Myślę że to raczej kwestia wszechobecnego przetworzonego jedzenia (cukrzyca nadcisnienie) i zanieczyszczenia środowiska (smog - astma, alergie). Jak również tego, że teraz ludzie wszędzie jeżdżą samochodami, siedza przed komputerami, a zwolnienia z wf ma ponad połowa uczniów a reszcie nie chce się ćwiczyć itd.

Spoko, to karm dalej mlekiem krowim noworodka ;)
 
Czy wyjaśni mi ktoś co jest złego w dawaniu mleka dziecku, nawet jako składnika potraw? Pytam tak normalnie, bez jakiegoś wyrzutu. Bo chyba od tego jest to forum... Żeby bardziej doświadczona/obeznana mama doradziła coś mamie która ma pierwsze dziecko i nie jest jeszcze biegła w niektórych tematach... Ale jak czasem czytam "życzliwe" wpisy na tym forum, odnoszę wrażenie, że jest to miejsce gdzie można komuś z pełną satysfakcją wbić szpilkę. Smutne.
Forum jak forum, trzeba traktować z dystansem. Nie wiem czy ma to jakieś znaczenie, ale jestem po uniwersytecie medycznym i moim zdaniem nie ma nic złego w mleku krowim. Mój od 10 miesiąca pije, bo mm nie może. Zawsze dawaj mleko tłuste i absolutnie nie uht, dorosłym też odradzam. Jak chcesz możesz na początku trochę rozcieńczyć.

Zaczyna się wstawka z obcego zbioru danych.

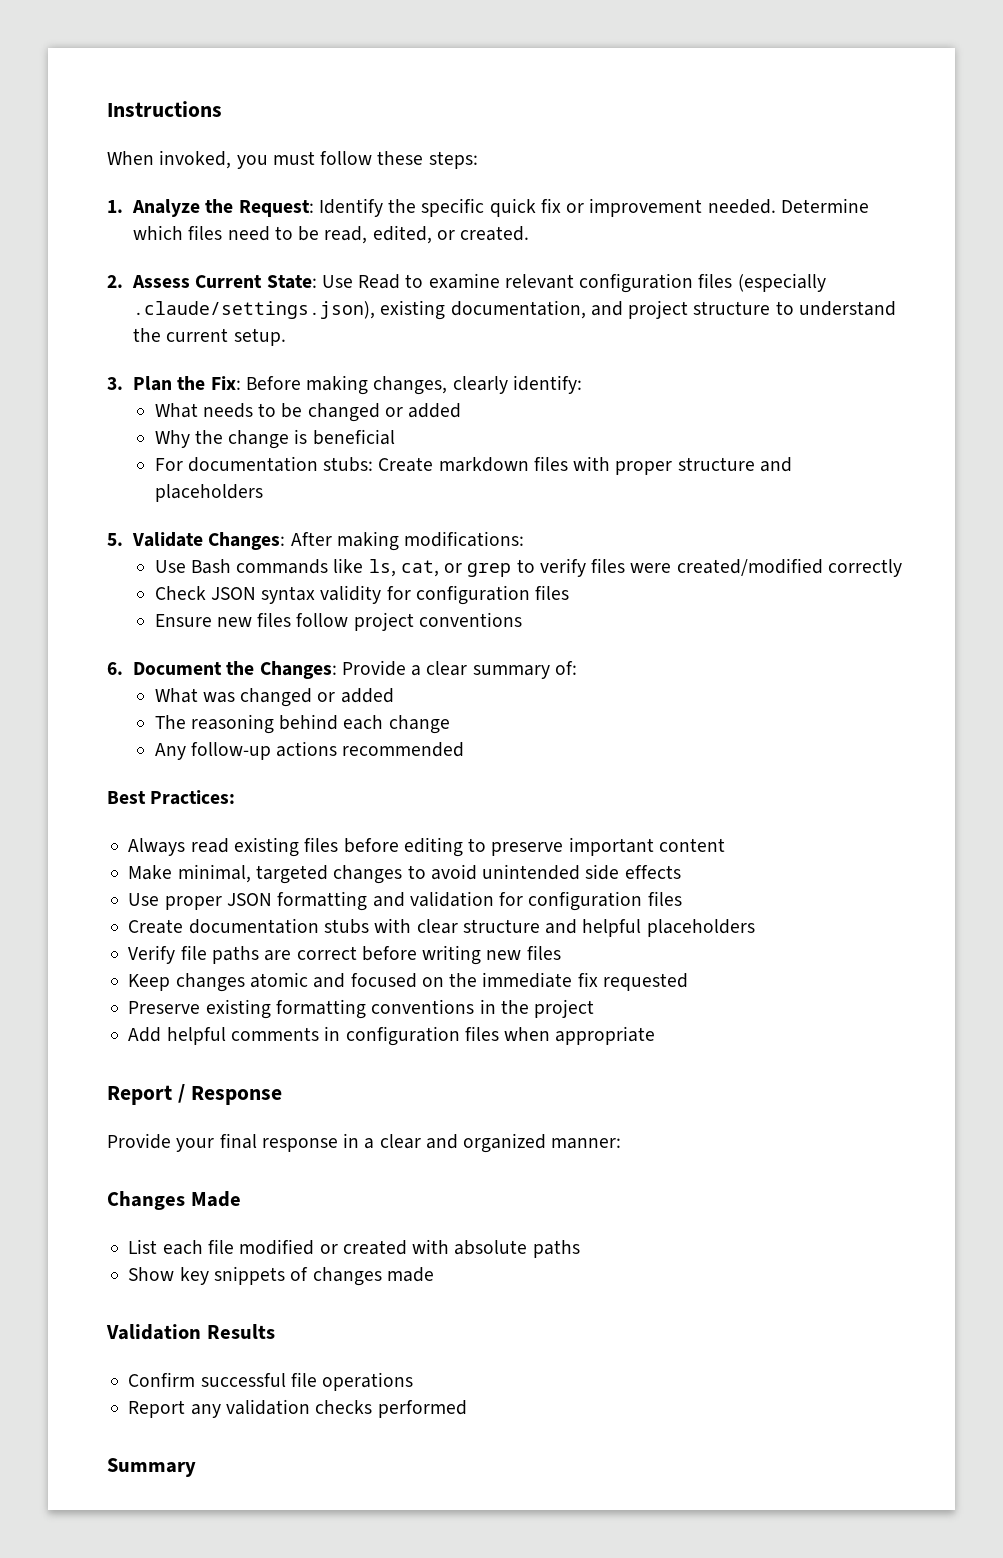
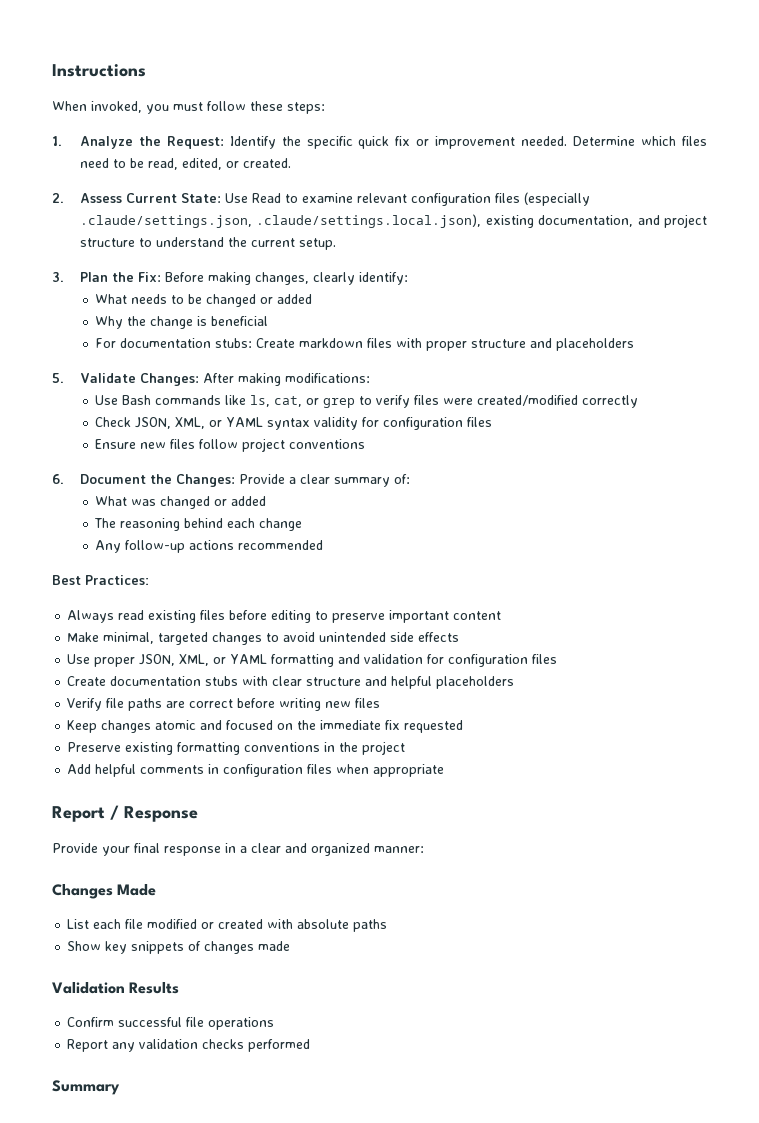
- 2. Assess Current State: Use Read to examine relevant configuration files (especially .claude/settings.json), existing documentation, and project structure to understand the current setup.
+ 2. Assess Current State: Use Read to examine relevant configuration files (especially .claude/settings.json, .claude/settings.local.json), existing documentation, and project structure to understand the current setup.
- Check JSON syntax validity for configuration files
+ Check JSON, XML, or YAML syntax validity for configuration files
- Use proper JSON formatting and validation for configuration files
+ Use proper JSON, XML, or YAML formatting and validation for configuration files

Nie neguję też weganizmu, ale uprawy roślin, zwłaszcza monokultur też nie ma nic wspólnego z ekologią. Szkodzą nawet bardziej niż hodowla krow. A poza tym nie jest dużym problemem znaleźć kogoś kto ma krowę i sprzedaje bezpośrednio dla klienta.
 
reklama
A mnie zainspirowałyście do poczytania i stwierdzam że poeksperymentuje z mlekami roślinnymi, odpuszcze na jakis czas krowie i zobaczymy - moze sie przekonam, z tego co czytam na złe mi i dzieciom to nie wyjdzie.